For this reason, in 2016, OSHA promulgated a rule setting forth standards for exposure to crystalline silica in the workplace which should be monitored carefully in any concrete project. The standard (29 CFR 1926.1153) requires employers to limit exposure to crystalline silica and to take other steps to protect workers.
As with most such standards, OSHA initially recommends engineering controls to avoid exposure of workers to the hazardous substance. Engineering controls involve changes to the manner in which work is done so that the hazard will be less likely to impact a worker. An example of an engineering control that might be used to limit crystalline silica exposure would be using a saw equipped with an integrated delivery system that continually feeds water to the blade, limiting dust, and otherwise operating and maintaining the tool in accordance with the manufacturer’s instructions to minimize dust emissions. An integrated ventilation hood system attached to a vacuum would be another example of an engineering control designed to reduce exposure to silica dust. These engineering controls can limit the extent to which other preventive measures need to be complied with in order to reach the OSHA standards.
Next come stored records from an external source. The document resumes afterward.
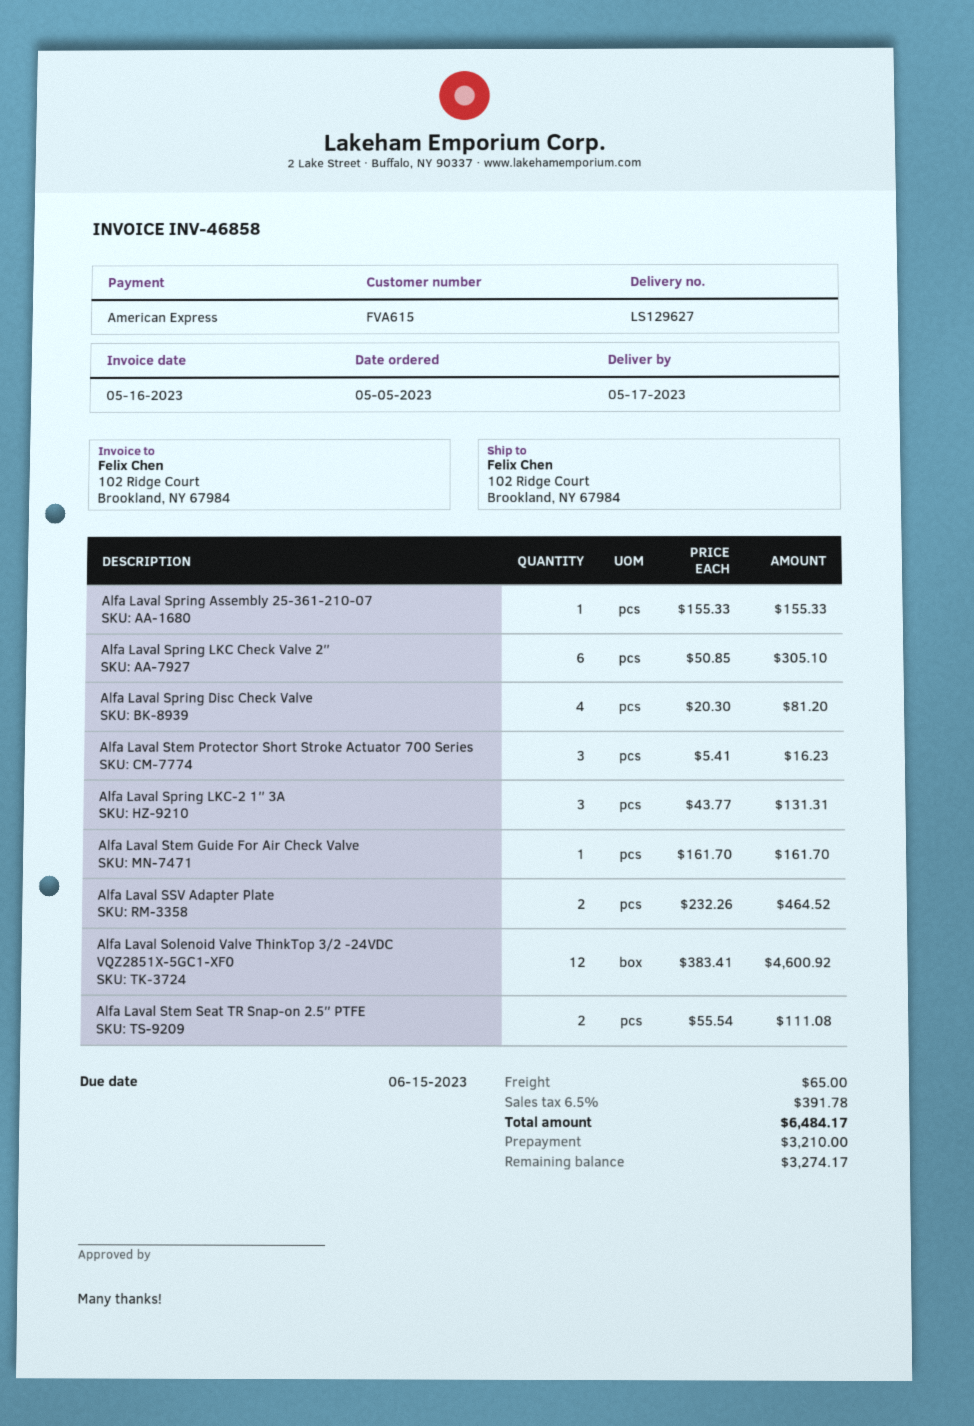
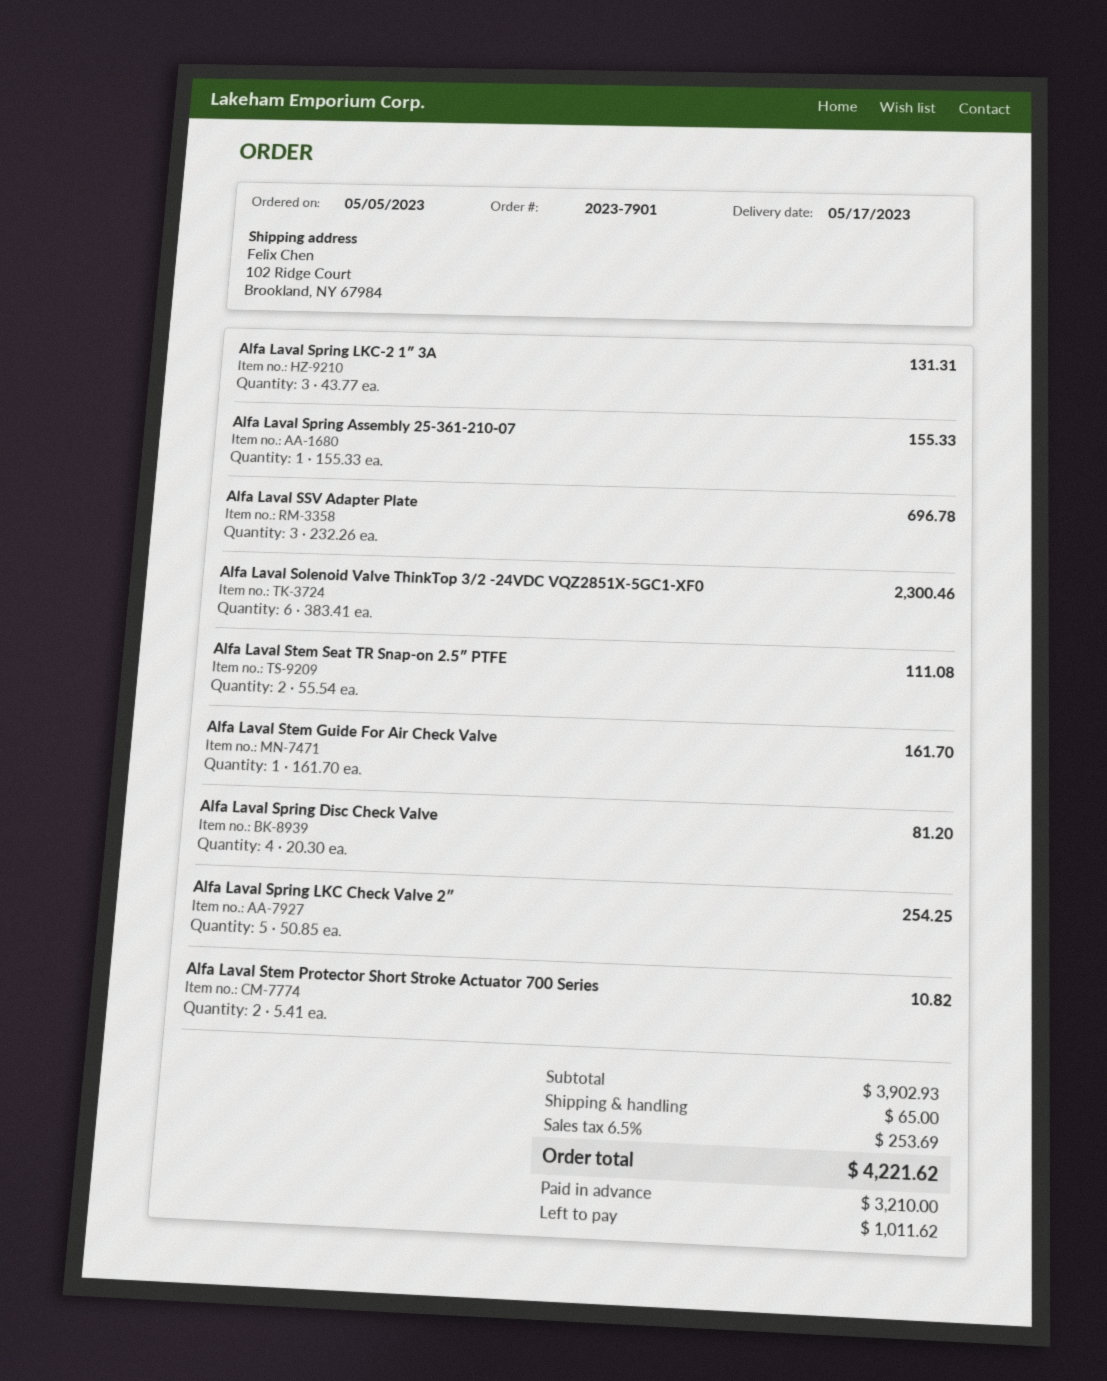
Alfa Laval Spring LKC Check Valve 2″: 6 x 50.85 = 305.10 -> 5 x 50.85 = 254.25
Alfa Laval Stem Protector Short Stroke Actuator 700 Series: 3 x 5.41 = 16.23 -> 2 x 5.41 = 10.82
Alfa Laval SSV Adapter Plate: 2 x 232.26 = 464.52 -> 3 x 232.26 = 696.78
Alfa Laval Solenoid Valve ThinkTop 3/2 -24VDC VQZ2851X-5GC1-XF0: 12 x 383.41 = 4600.92 -> 6 x 383.41 = 2300.46
tax: 6.5% = 391.78 -> 6.5% = 253.69
total: 6484.17 -> 4221.62
balance: 3274.17 -> 1011.62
Along with engineering controls, the OSHA standards require respiratory protection if workers are exposed to the dust within a certain number of hours per shift, and depending on whether workers are working inside or outside. The regulation provides detailed tables as to the degree to which respiratory protection needs to be provided in connection with the variety of engineering controls that might be implemented. In addition, an appropriate occupational exposure review should be completed, often by an industrial hygienist, to determine the appropriate respirator to be utilized in a given application.
Regardless of the engineering or exposure control methods utilized, though, the OSHA standard requires all construction employers covered by the standard to do the following:
- Written exposure control plan: A written exposure control plan needs to be developed and implemented that not only identifies the tasks that might involve exposure and the extent of potential exposure, but also sets forth the methods and procedures used to protect workers from crystalline silica and other harmful substances connected to those practices.
- Competent person: A competent person needs to be designated who will be charged with implementing the written control plan—this individual will need to be familiar enough with the applicable regulations and work involved to be able to monitor and enforce compliance with the plan.
- Medical checks: The standard also sets forth the time and exposure criteria that require employers to provide certain medical checks, including chest x-rays.
- Record keeping: Employers are required to maintain detailed records not only of time and extent of exposure, but also of medical checks and reports.
Crystalline silica can be a significant safety and health issue in the concrete industry, and it is therefore critical for employers to familiarize themselves with OSHA’s very specific guidelines addressing exposure of workers to this hazard or consult with professionals who can assist them on these issues. Too often, written safety guidelines and exposure to control plans are prepared, but not fully implemented. Careful drafting of safety programs must be complemented by a careful program of continued monitoring of compliance with any requirements set forth, as well as faithful record-keeping during the pendency of the project. Of course, the primary goal of these programs is worker safety, but employers who fail to comply are also faced with significant potential liability, both to OSHA and the worker, that must be avoided.
About the author:
Thomas More Buckley is a partner in the Raleigh, North Carolina, office of Goldberg Segalla (www.goldbergsegalla.com). He represents businesses in complex commercial litigation matters involving construction, product liability, business dissolution, real estate disputes, partnership disputes, unfair trade practice claims, and many types of contractual disputes. He is chair of the Construction Law and Litigation Committee of the International Association of Defense Counsel. Buckley can be reached at email@example.com.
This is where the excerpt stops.